TRY IT
Since only part of the records is wanted, repeat exactly the lines from the one containing "- getInternationalFormat() |" through the last line, both included.

[[ INFORMATION PROVIDED, beginning ]]

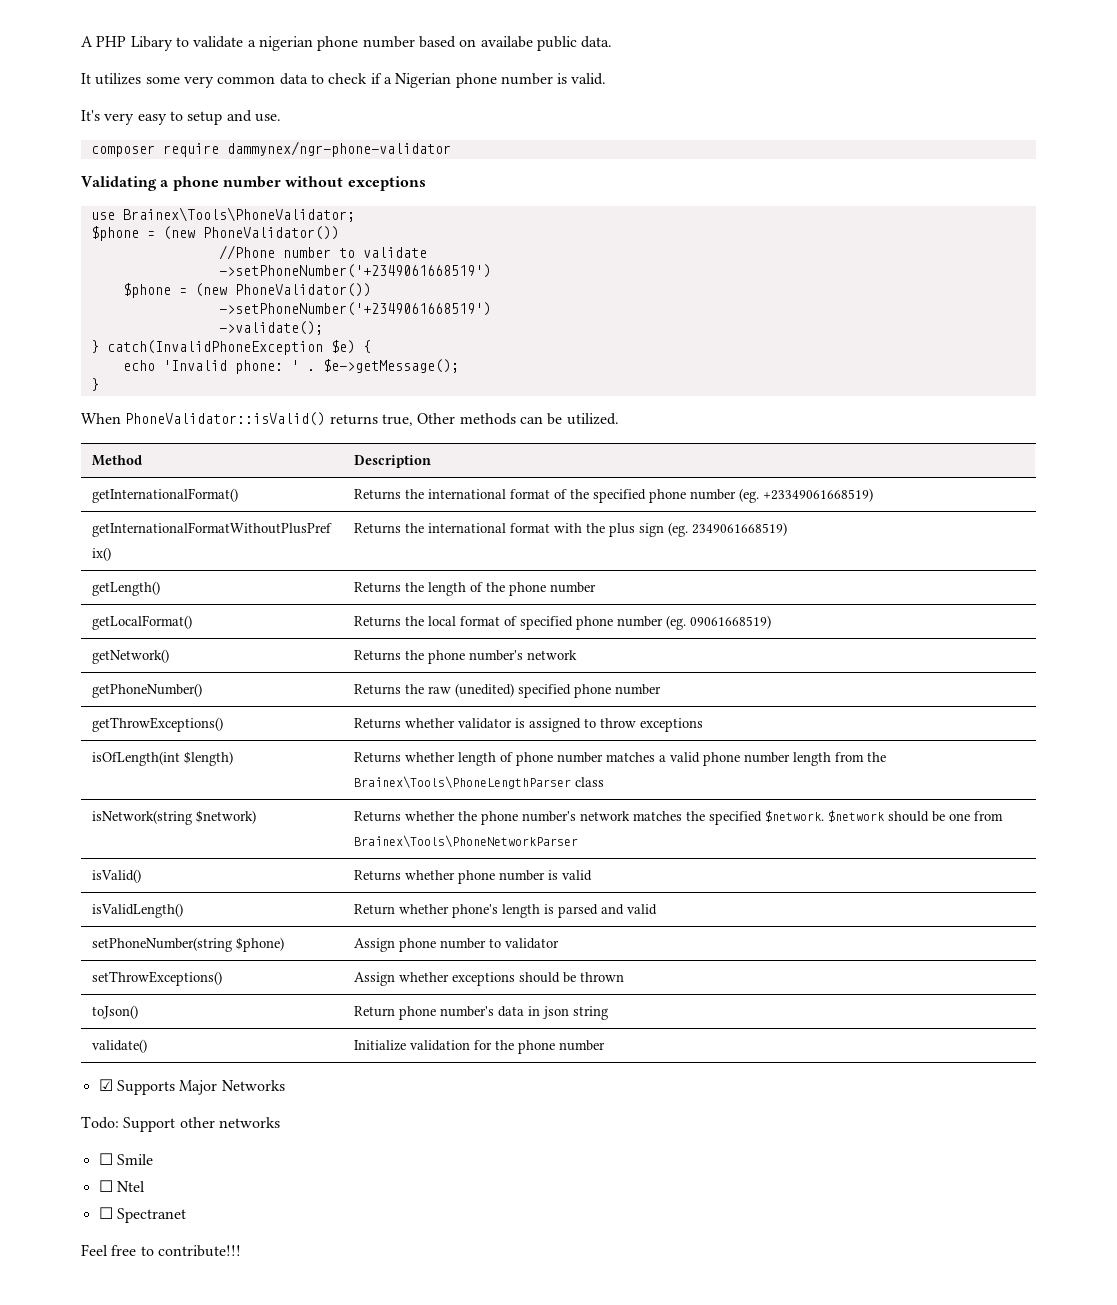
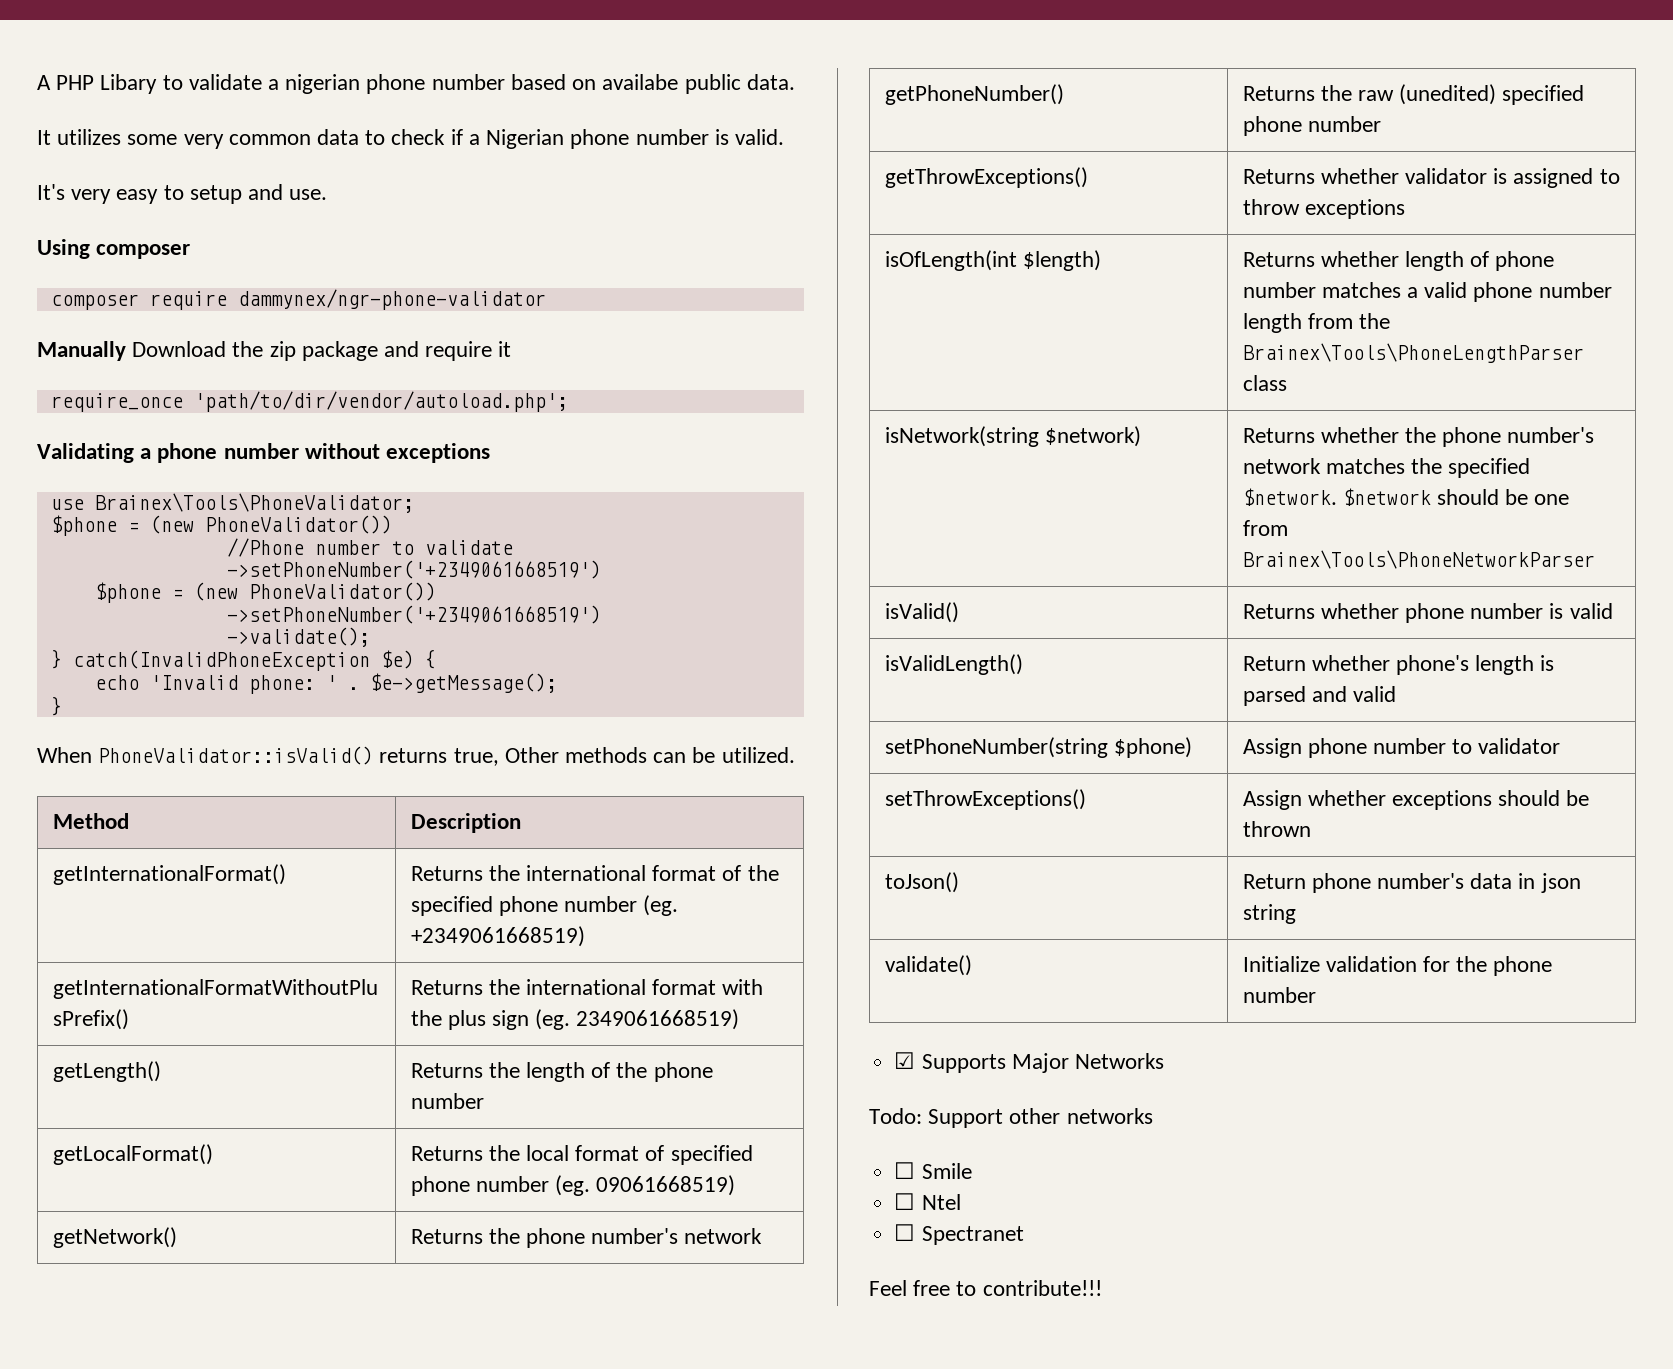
+ Using composer
+ Manually Download the zip package and require it
+ require_once 'path/to/dir/vendor/autoload.php';
- getInternationalFormat() | Returns the international format of the specified phone number (eg. +23349061668519)
+ getInternationalFormat() | Returns the international format of the specified phone number (eg. +2349061668519)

[[ INFORMATION PROVIDED, end ]]

THE ANSWER
- getInternationalFormat() | Returns the international format of the specified phone number (eg. +23349061668519)
+ getInternationalFormat() | Returns the international format of the specified phone number (eg. +2349061668519)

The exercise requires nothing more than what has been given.